When the 'Cecil' story broke, Trigger and I were in Tanzania. Despite the western media's obsession with named animals, dangerous game hunting is exactly that. Africa can mess-up your day very quickly if you are in the wrong company without the right equipment. Given the chance, Cecil will eat you.
I was fortunate to be included in a hunting party destined for one of the least spoilt areas of remote bush on the continent. Part of our preparation, naturally, involved a trip to Westley Richards, for kit. I grabbed a Bushveld Safari jacket, which has proven a great travel staple. It works as a top layer on cool mornings but is also good with just a T-shirt underneath and the sleeves rolled-up. It washes and dries fast and has become a summer favourite. In Tanzania it actually saw some proper action!
We also packed a brand new Westley Richards .577 nitro express, ordered especially for the trip by Michael, our host.

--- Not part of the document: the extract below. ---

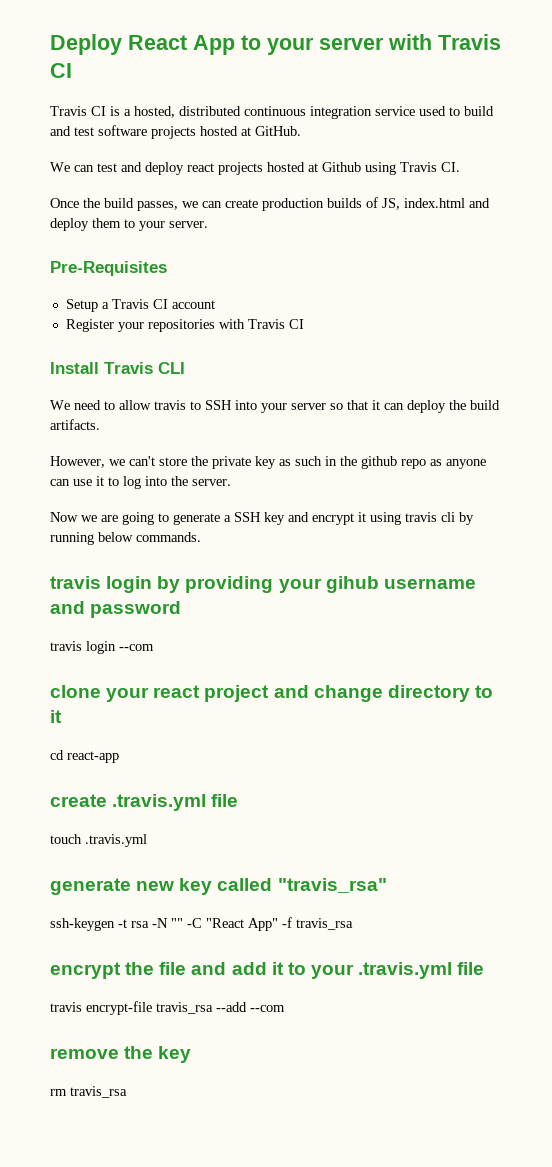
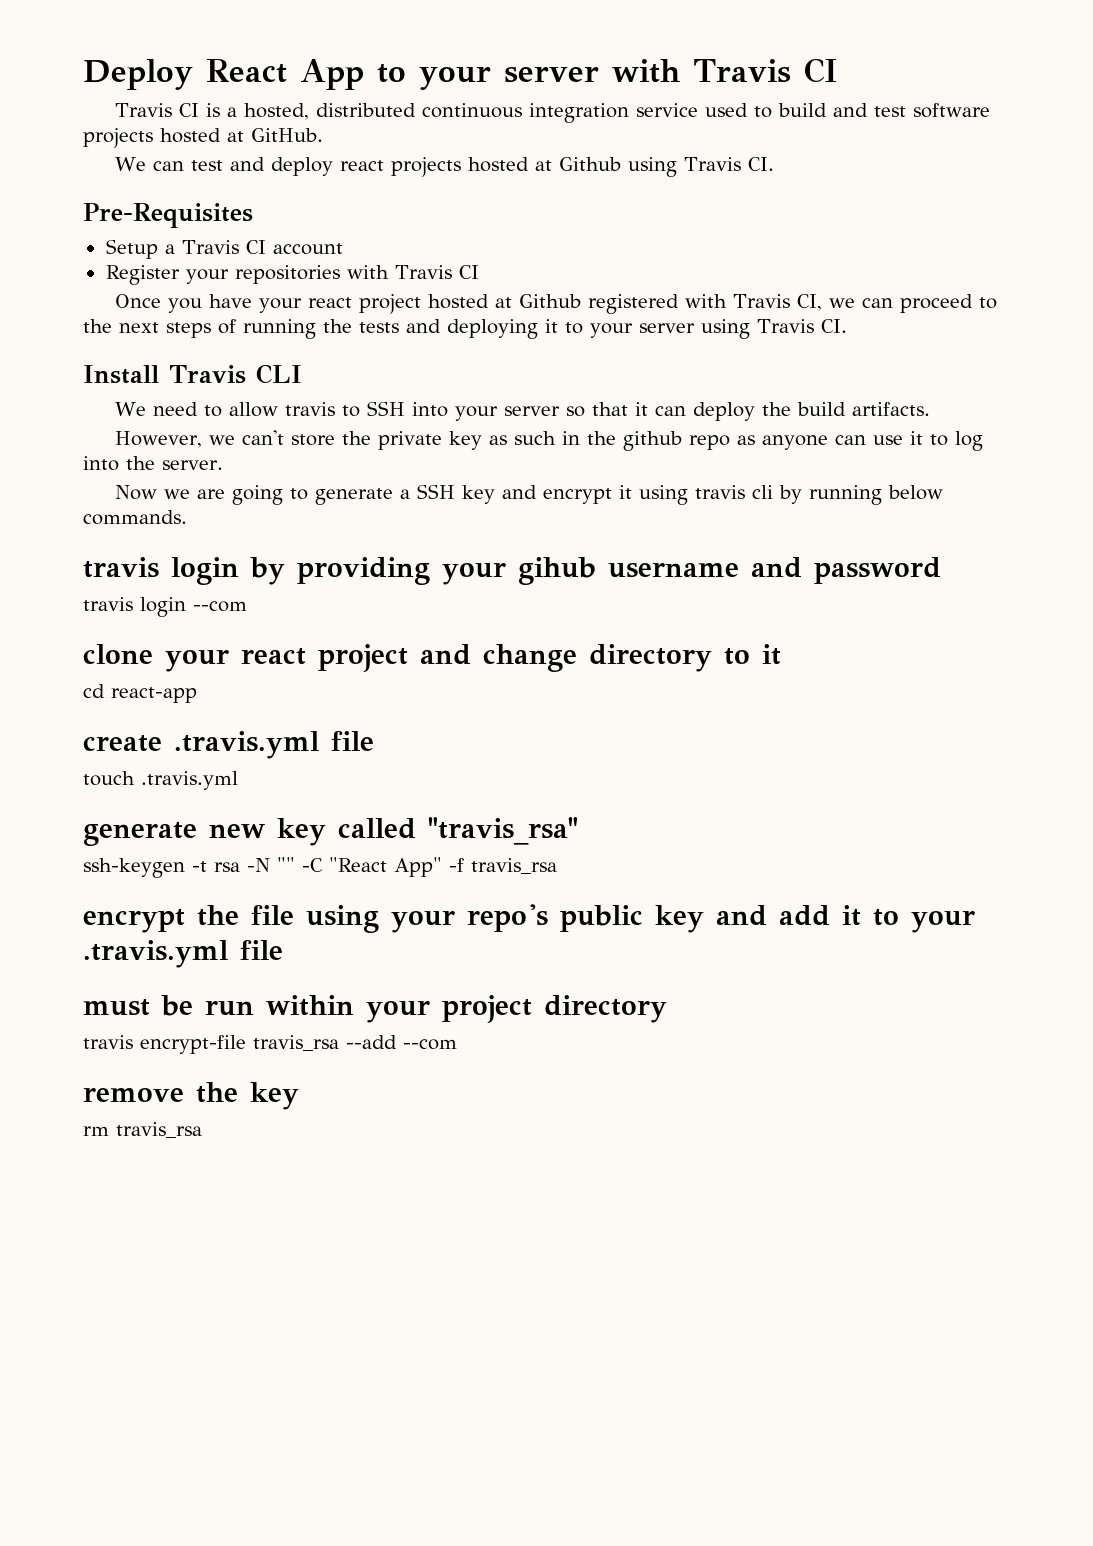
[50,197,490,211] [50,218,208,231] // Once the build passes, we can create production builds of JS, index.html and deploy them to your server. -> (774, 164) none
(304, 324) none -> [114,294,997,314] [83,319,847,339] // Once you have your react project hosted at Github registered with Travis CI, we can proceed to the next steps of running the tests and deploying it to your server using Travis CI.
(187, 968) none -> [306,904,704,933] using your repo's public key
(485, 968) none -> [83,995,667,1023] // must be run within your project directory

The design dates back to Leslie Taylor’s 1897 ‘drop-lock’ version of the Anson & Deeley’ action, which also originated here. Built as a hunting rifle, this was not as ornate as many of the double-rifles which leave Pritchett Street these days. Nevertheless, it was spectacular, with beautifully-carved game scenes and deep scrollwork. The balance between beauty and functionality was, to my eye, perfectly met. This style of engraving actually camouflages the metal parts in use; the light reflecting at different angles, throwing shade more than glare. The case colours enhance this trait.
The .577 throws a 750 grain Woodleigh bullet, either soft-nose or solid, at around 2,050 feet per second. It was sighted-in at 50 yards at Westley Richards' underground range but the forte of these big, open-sighted double rifles is closer. As close as you can get. The idea is to stalk-in until you can hear the animal’s snorts and grunts before engaging him. If he winds you and comes, you have the power in your hands to put him down in his tracks. If your nerve holds.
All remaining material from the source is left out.